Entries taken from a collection
____________

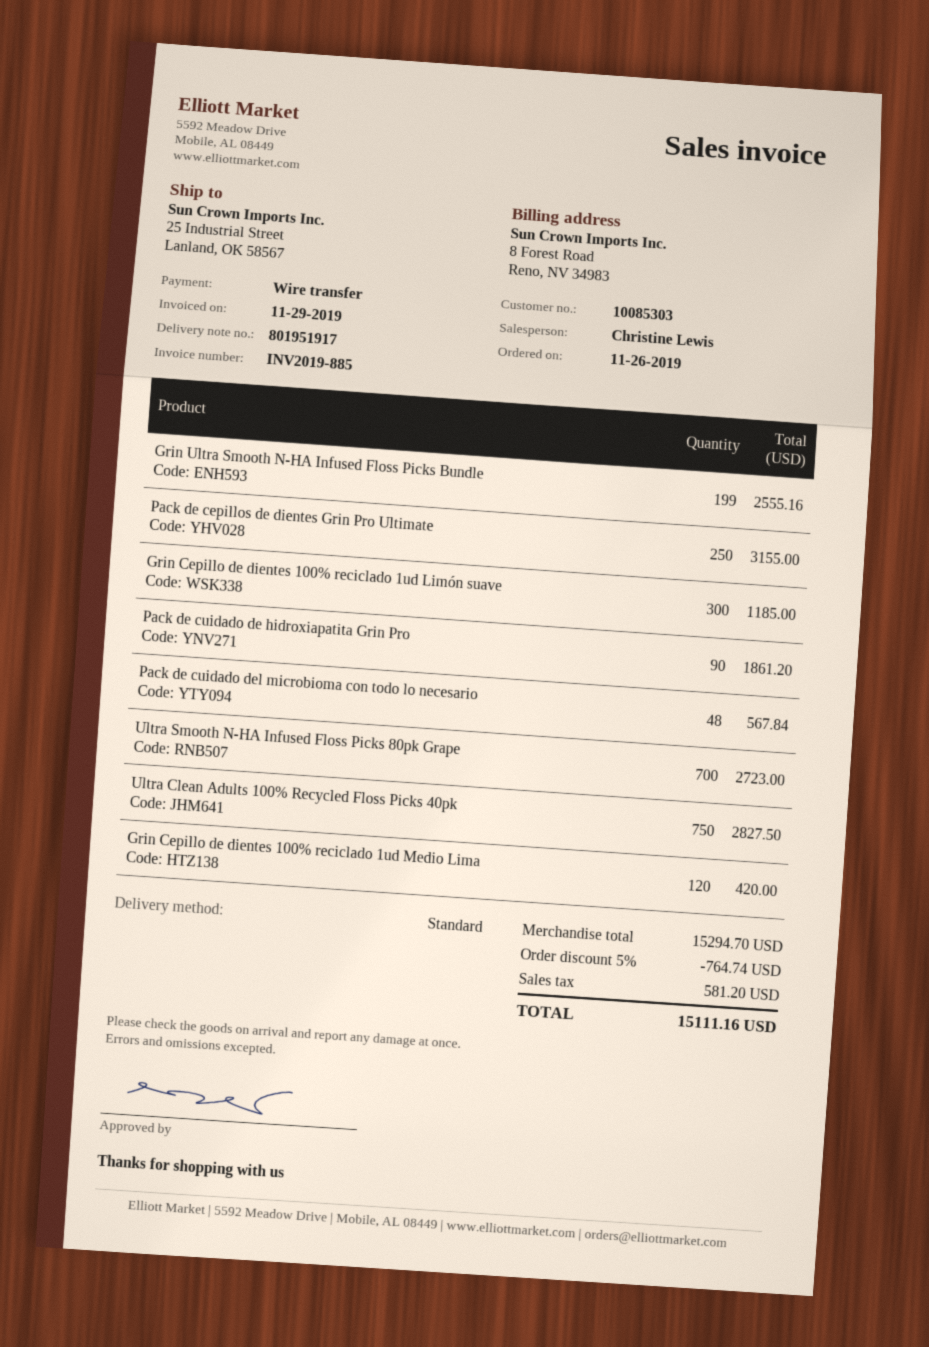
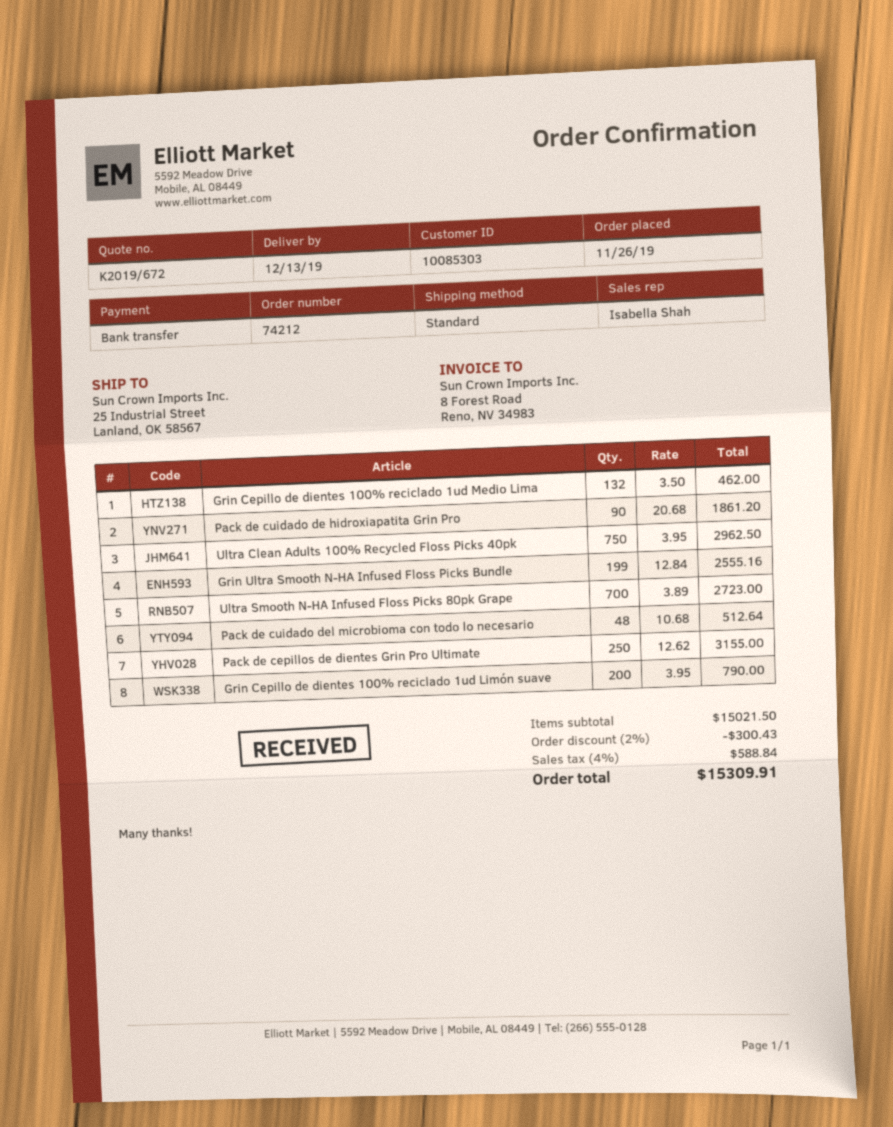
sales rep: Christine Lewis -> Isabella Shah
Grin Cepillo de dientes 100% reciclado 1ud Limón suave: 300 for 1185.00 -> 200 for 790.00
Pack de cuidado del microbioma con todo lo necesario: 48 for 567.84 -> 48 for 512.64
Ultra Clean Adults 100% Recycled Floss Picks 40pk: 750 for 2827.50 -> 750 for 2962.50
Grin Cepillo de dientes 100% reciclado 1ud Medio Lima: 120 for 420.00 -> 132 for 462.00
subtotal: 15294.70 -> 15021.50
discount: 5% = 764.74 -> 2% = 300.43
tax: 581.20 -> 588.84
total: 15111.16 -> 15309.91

____________

__TASK TO COMPLETE__.
Return exactly the lines from the one containing "Grin Cepillo de dientes 100% reciclado 1ud Limón" through the last line of the records above, both included, and nothing else.

__WORKED SOLUTION__.
Grin Cepillo de dientes 100% reciclado 1ud Limón suave: 300 for 1185.00 -> 200 for 790.00
Pack de cuidado del microbioma con todo lo necesario: 48 for 567.84 -> 48 for 512.64
Ultra Clean Adults 100% Recycled Floss Picks 40pk: 750 for 2827.50 -> 750 for 2962.50
Grin Cepillo de dientes 100% reciclado 1ud Medio Lima: 120 for 420.00 -> 132 for 462.00
subtotal: 15294.70 -> 15021.50
discount: 5% = 764.74 -> 2% = 300.43
tax: 581.20 -> 588.84
total: 15111.16 -> 15309.91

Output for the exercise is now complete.